Nowadays, I’m finding joy in an iced pint of frothy IPA sipped on my deck at the end of a day in which I’ve used my body. 

I’m finding joy on an early-morning bike ride along the rural farm roads where I live in Pennsylvania. 

I’m finding joy in a perfect slice of meatloaf with garlic mashed potatoes at this country restaurant down the street. 

I’m finding joy watching the Phillies on TV in the middle of the afternoon when I should be doing something productive. 

I’ve discovered there are hundreds of these tiny, selfish moments in a day — an unlimited bounty, greater than any online inventory. And these moments don’t all have to be so angelic. Eating a bacon cheeseburger with fries after a clean colonoscopy is a relishable moment. So is not letting the kid in the blacked-out lowrider with the Loudmouth Muffler cut in front of you in traffic. 

It’s not easy to recognize these moments of self-connection. Most of us are so busy we rush right through them. But once you learn to recognize and nourish them, these moments become little vacations in your day with your best friend. 

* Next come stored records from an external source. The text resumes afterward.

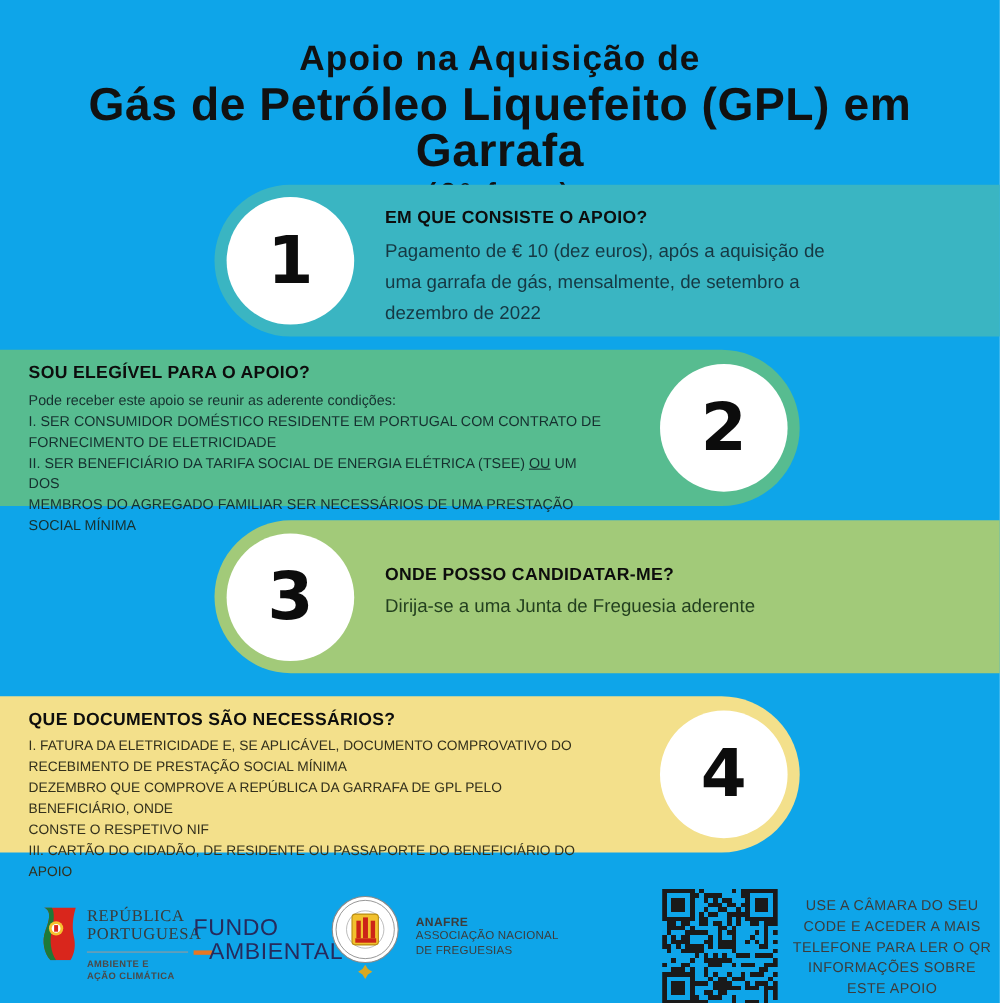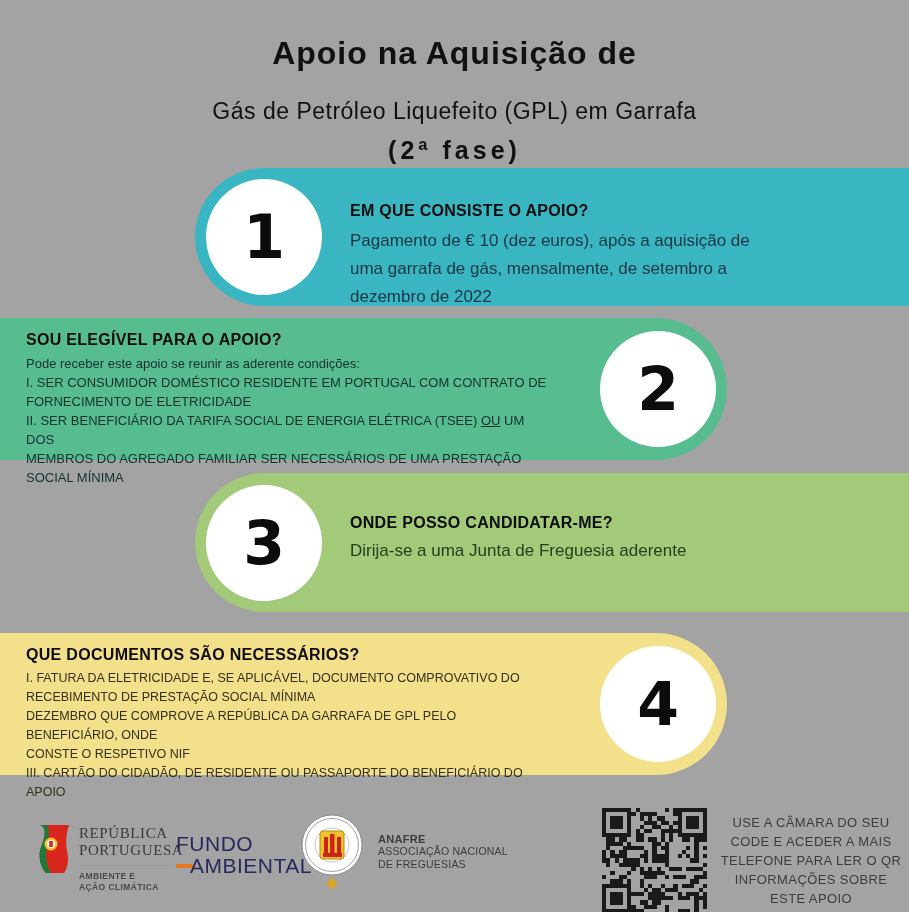--- a/index.html
+++ b/index.html
@@ -5,7 +5,7 @@
   * { margin:0; padding:0; box-sizing:border-box; }
   html,body { background:#fff; }
   .canvas {
-    position:relative; width:909px; height:912px; background:#a3a3a3;
+    position:relative; width:909px; height:912px; background:#0ea5e9;
     font-family:"Liberation Sans", sans-serif; overflow:hidden;
   }
 

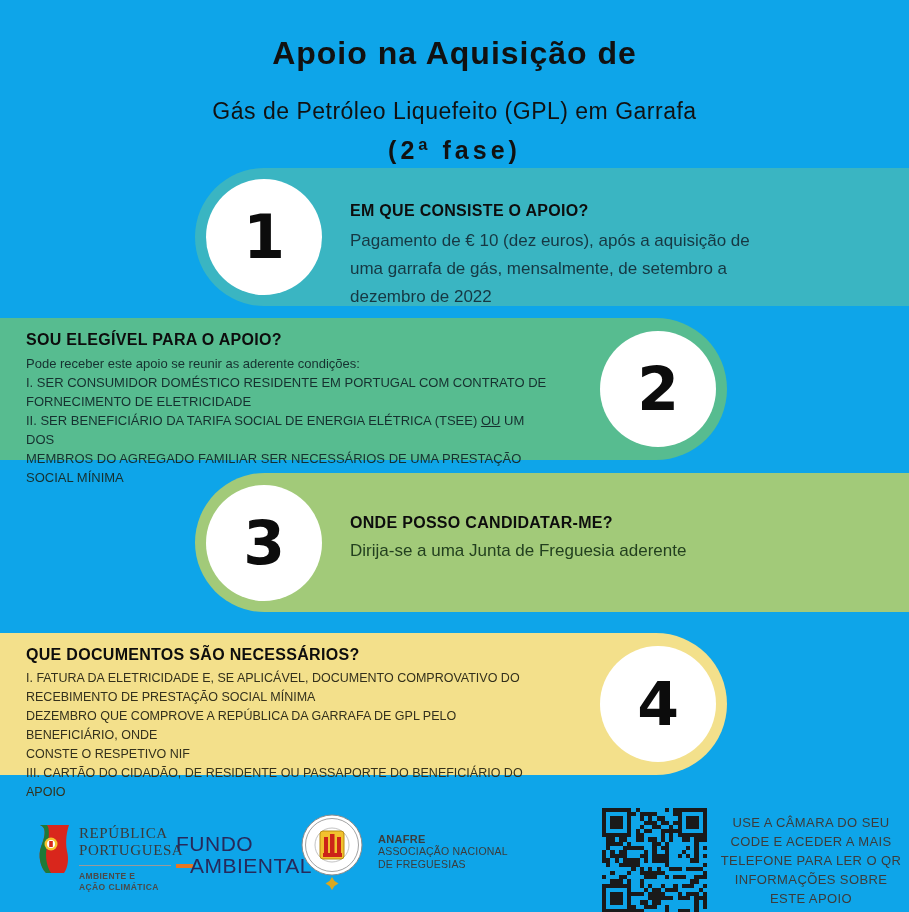--- a/index.html
+++ b/index.html
@@ -12,7 +12,7 @@
   
   .title-block { position:absolute; top:32px; left:0; right:0; text-align:center; color:#111; }
   .title-l1 { font-size:32px; font-weight:700; letter-spacing:1px; line-height:42px; }
-  .title-l2 { font-size:23px; font-weight:400; letter-spacing:0.5px; line-height:42px;margin-top:16px; }
+  .title-l2 { font-size:42px; font-weight:700; letter-spacing:0.5px; line-height:42px; }
   .title-l3 { font-size:25px; font-weight:700; letter-spacing:4px; line-height:36px; }
 
   

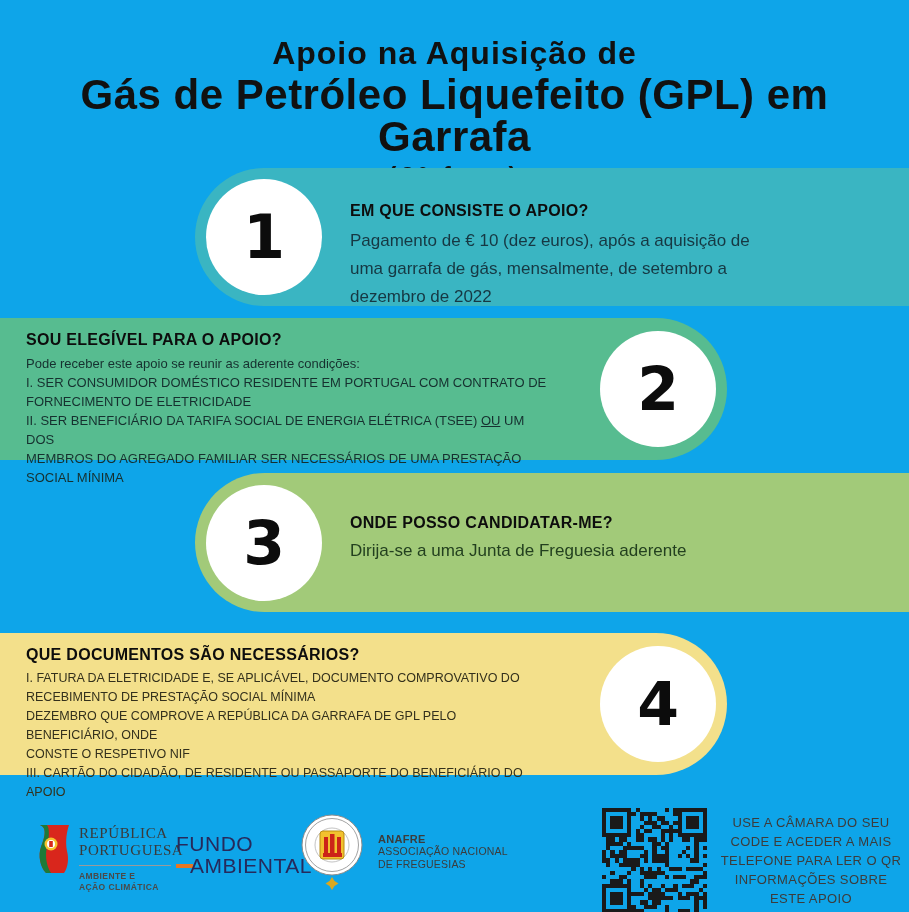--- a/index.html
+++ b/index.html
@@ -37,7 +37,7 @@
   
   #band1 { top:168px; height:138px; }
   #band1 .band-content { left:155px; right:30px; padding-top:22px; }
-  #band1 .band-heading { margin-bottom:7px;margin-top:12px; }
+  #band1 .band-heading { margin-bottom:7px; }
   .body-lg { font-size:17px; line-height:28px; color:#163843; }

And over time, as you perfect immersing yourself in them and guiltlessly enjoying them, I promise they will far surpass the fleeting delight of finding yet another Amazon package on your porch. Indeed, the fact that you have reached the end of this little article proves you’re capable. You’ve just pushed back the relentlessness of life and had a moment.

Now all you have to do is digest that and go in search of the next.